╭──

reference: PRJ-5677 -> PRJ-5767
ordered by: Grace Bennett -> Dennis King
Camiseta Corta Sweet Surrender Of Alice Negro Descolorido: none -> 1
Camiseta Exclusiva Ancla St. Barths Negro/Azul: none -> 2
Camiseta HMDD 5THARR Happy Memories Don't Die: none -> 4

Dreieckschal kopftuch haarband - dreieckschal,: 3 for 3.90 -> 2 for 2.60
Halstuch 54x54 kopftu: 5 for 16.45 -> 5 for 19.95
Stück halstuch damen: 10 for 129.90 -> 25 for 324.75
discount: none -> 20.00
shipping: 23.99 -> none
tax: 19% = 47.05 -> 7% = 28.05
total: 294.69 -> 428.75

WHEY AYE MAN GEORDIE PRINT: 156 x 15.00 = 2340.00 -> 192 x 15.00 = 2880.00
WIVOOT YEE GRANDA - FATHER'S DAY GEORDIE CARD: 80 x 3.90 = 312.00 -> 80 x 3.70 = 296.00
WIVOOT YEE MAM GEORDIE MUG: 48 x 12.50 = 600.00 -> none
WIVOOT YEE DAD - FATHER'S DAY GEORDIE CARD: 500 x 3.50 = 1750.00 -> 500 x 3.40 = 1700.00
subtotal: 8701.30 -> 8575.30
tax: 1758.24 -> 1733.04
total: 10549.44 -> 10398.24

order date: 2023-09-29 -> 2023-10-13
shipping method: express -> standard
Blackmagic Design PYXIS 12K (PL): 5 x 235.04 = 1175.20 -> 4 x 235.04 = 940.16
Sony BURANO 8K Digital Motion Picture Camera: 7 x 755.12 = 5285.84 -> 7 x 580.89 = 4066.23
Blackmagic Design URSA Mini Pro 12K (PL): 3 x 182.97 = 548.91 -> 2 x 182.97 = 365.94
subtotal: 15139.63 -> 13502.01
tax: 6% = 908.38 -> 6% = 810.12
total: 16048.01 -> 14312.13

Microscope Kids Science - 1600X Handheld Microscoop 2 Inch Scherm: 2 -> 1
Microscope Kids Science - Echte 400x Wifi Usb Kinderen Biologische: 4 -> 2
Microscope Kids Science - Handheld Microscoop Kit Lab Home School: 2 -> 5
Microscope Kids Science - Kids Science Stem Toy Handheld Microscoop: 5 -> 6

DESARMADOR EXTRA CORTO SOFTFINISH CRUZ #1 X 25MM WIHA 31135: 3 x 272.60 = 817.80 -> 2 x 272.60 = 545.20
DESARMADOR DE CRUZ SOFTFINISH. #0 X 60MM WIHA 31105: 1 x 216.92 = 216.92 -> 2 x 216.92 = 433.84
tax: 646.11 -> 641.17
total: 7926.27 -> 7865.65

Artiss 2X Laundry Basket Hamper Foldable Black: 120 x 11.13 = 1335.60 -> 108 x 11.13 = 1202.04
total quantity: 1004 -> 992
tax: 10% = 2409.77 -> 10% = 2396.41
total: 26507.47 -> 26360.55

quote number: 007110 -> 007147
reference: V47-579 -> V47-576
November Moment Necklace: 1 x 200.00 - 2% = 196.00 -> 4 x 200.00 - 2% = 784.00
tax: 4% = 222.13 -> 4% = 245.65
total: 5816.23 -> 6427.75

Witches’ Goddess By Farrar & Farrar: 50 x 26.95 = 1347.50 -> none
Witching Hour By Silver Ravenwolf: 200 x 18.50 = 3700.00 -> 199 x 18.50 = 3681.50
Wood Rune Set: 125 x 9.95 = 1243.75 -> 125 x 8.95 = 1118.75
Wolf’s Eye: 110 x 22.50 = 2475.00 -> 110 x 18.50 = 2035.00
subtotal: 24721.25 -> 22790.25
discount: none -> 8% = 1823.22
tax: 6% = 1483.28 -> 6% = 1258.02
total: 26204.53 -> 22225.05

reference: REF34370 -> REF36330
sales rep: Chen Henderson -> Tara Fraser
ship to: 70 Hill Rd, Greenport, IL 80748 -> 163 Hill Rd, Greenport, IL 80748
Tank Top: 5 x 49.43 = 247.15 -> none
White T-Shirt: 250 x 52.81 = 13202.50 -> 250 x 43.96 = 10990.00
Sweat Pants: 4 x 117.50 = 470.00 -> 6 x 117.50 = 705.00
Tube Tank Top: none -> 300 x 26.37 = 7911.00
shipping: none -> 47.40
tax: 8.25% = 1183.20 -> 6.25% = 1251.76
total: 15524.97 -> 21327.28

╰──

Problem to work on
Write the listing out again in full, exactly as it stands above.

Worked solution
reference: PRJ-5677 -> PRJ-5767
ordered by: Grace Bennett -> Dennis King
Camiseta Corta Sweet Surrender Of Alice Negro Descolorido: none -> 1
Camiseta Exclusiva Ancla St. Barths Negro/Azul: none -> 2
Camiseta HMDD 5THARR Happy Memories Don't Die: none -> 4

Dreieckschal kopftuch haarband - dreieckschal,: 3 for 3.90 -> 2 for 2.60
Halstuch 54x54 kopftu: 5 for 16.45 -> 5 for 19.95
Stück halstuch damen: 10 for 129.90 -> 25 for 324.75
discount: none -> 20.00
shipping: 23.99 -> none
tax: 19% = 47.05 -> 7% = 28.05
total: 294.69 -> 428.75

WHEY AYE MAN GEORDIE PRINT: 156 x 15.00 = 2340.00 -> 192 x 15.00 = 2880.00
WIVOOT YEE GRANDA - FATHER'S DAY GEORDIE CARD: 80 x 3.90 = 312.00 -> 80 x 3.70 = 296.00
WIVOOT YEE MAM GEORDIE MUG: 48 x 12.50 = 600.00 -> none
WIVOOT YEE DAD - FATHER'S DAY GEORDIE CARD: 500 x 3.50 = 1750.00 -> 500 x 3.40 = 1700.00
subtotal: 8701.30 -> 8575.30
tax: 1758.24 -> 1733.04
total: 10549.44 -> 10398.24

order date: 2023-09-29 -> 2023-10-13
shipping method: express -> standard
Blackmagic Design PYXIS 12K (PL): 5 x 235.04 = 1175.20 -> 4 x 235.04 = 940.16
Sony BURANO 8K Digital Motion Picture Camera: 7 x 755.12 = 5285.84 -> 7 x 580.89 = 4066.23
Blackmagic Design URSA Mini Pro 12K (PL): 3 x 182.97 = 548.91 -> 2 x 182.97 = 365.94
subtotal: 15139.63 -> 13502.01
tax: 6% = 908.38 -> 6% = 810.12
total: 16048.01 -> 14312.13

Microscope Kids Science - 1600X Handheld Microscoop 2 Inch Scherm: 2 -> 1
Microscope Kids Science - Echte 400x Wifi Usb Kinderen Biologische: 4 -> 2
Microscope Kids Science - Handheld Microscoop Kit Lab Home School: 2 -> 5
Microscope Kids Science - Kids Science Stem Toy Handheld Microscoop: 5 -> 6

DESARMADOR EXTRA CORTO SOFTFINISH CRUZ #1 X 25MM WIHA 31135: 3 x 272.60 = 817.80 -> 2 x 272.60 = 545.20
DESARMADOR DE CRUZ SOFTFINISH. #0 X 60MM WIHA 31105: 1 x 216.92 = 216.92 -> 2 x 216.92 = 433.84
tax: 646.11 -> 641.17
total: 7926.27 -> 7865.65

Artiss 2X Laundry Basket Hamper Foldable Black: 120 x 11.13 = 1335.60 -> 108 x 11.13 = 1202.04
total quantity: 1004 -> 992
tax: 10% = 2409.77 -> 10% = 2396.41
total: 26507.47 -> 26360.55

quote number: 007110 -> 007147
reference: V47-579 -> V47-576
November Moment Necklace: 1 x 200.00 - 2% = 196.00 -> 4 x 200.00 - 2% = 784.00
tax: 4% = 222.13 -> 4% = 245.65
total: 5816.23 -> 6427.75

Witches’ Goddess By Farrar & Farrar: 50 x 26.95 = 1347.50 -> none
Witching Hour By Silver Ravenwolf: 200 x 18.50 = 3700.00 -> 199 x 18.50 = 3681.50
Wood Rune Set: 125 x 9.95 = 1243.75 -> 125 x 8.95 = 1118.75
Wolf’s Eye: 110 x 22.50 = 2475.00 -> 110 x 18.50 = 2035.00
subtotal: 24721.25 -> 22790.25
discount: none -> 8% = 1823.22
tax: 6% = 1483.28 -> 6% = 1258.02
total: 26204.53 -> 22225.05

reference: REF34370 -> REF36330
sales rep: Chen Henderson -> Tara Fraser
ship to: 70 Hill Rd, Greenport, IL 80748 -> 163 Hill Rd, Greenport, IL 80748
Tank Top: 5 x 49.43 = 247.15 -> none
White T-Shirt: 250 x 52.81 = 13202.50 -> 250 x 43.96 = 10990.00
Sweat Pants: 4 x 117.50 = 470.00 -> 6 x 117.50 = 705.00
Tube Tank Top: none -> 300 x 26.37 = 7911.00
shipping: none -> 47.40
tax: 8.25% = 1183.20 -> 6.25% = 1251.76
total: 15524.97 -> 21327.28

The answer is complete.